INSTRUCTIONS FOR THE TASK: What do the lines say from the start of the entries through the one containing "[131,352,199,365] Repisotory ->"? Repeat them exactly.

|---|

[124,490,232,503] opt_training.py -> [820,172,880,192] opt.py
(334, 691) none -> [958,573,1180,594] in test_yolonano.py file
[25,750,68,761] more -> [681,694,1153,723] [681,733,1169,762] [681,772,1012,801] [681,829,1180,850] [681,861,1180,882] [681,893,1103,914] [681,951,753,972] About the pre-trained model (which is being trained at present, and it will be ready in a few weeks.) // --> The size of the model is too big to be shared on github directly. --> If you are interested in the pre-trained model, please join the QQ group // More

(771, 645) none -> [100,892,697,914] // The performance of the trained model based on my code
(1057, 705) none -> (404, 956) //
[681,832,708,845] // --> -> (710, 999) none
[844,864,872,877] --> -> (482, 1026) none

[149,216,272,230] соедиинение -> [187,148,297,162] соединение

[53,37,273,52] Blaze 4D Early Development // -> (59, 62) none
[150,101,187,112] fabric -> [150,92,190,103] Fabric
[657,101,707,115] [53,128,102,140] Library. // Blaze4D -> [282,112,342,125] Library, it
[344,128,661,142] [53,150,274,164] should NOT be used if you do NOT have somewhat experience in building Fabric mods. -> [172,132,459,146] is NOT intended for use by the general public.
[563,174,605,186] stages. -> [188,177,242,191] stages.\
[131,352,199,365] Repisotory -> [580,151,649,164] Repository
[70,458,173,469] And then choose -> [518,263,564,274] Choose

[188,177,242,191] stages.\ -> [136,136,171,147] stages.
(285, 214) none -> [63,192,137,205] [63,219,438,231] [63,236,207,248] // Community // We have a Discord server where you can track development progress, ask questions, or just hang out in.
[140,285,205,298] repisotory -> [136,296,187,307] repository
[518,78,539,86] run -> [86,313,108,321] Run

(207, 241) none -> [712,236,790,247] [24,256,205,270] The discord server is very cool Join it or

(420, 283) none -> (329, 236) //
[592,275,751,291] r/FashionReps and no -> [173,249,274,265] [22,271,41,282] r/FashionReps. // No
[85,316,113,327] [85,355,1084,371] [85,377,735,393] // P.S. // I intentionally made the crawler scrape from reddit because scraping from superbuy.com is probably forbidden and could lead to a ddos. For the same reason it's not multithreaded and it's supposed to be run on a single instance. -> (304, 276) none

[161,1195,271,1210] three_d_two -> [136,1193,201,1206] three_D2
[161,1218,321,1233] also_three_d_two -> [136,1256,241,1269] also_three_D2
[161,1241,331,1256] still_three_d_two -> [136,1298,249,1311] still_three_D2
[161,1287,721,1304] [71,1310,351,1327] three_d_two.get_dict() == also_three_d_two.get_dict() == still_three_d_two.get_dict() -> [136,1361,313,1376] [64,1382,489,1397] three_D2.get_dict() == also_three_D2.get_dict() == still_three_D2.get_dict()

|---|

TASK OUTPUT:
[124,490,232,503] opt_training.py -> [820,172,880,192] opt.py
(334, 691) none -> [958,573,1180,594] in test_yolonano.py file
[25,750,68,761] more -> [681,694,1153,723] [681,733,1169,762] [681,772,1012,801] [681,829,1180,850] [681,861,1180,882] [681,893,1103,914] [681,951,753,972] About the pre-trained model (which is being trained at present, and it will be ready in a few weeks.) // --> The size of the model is too big to be shared on github directly. --> If you are interested in the pre-trained model, please join the QQ group // More

(771, 645) none -> [100,892,697,914] // The performance of the trained model based on my code
(1057, 705) none -> (404, 956) //
[681,832,708,845] // --> -> (710, 999) none
[844,864,872,877] --> -> (482, 1026) none

[149,216,272,230] соедиинение -> [187,148,297,162] соединение

[53,37,273,52] Blaze 4D Early Development // -> (59, 62) none
[150,101,187,112] fabric -> [150,92,190,103] Fabric
[657,101,707,115] [53,128,102,140] Library. // Blaze4D -> [282,112,342,125] Library, it
[344,128,661,142] [53,150,274,164] should NOT be used if you do NOT have somewhat experience in building Fabric mods. -> [172,132,459,146] is NOT intended for use by the general public.
[563,174,605,186] stages. -> [188,177,242,191] stages.\
[131,352,199,365] Repisotory -> [580,151,649,164] Repository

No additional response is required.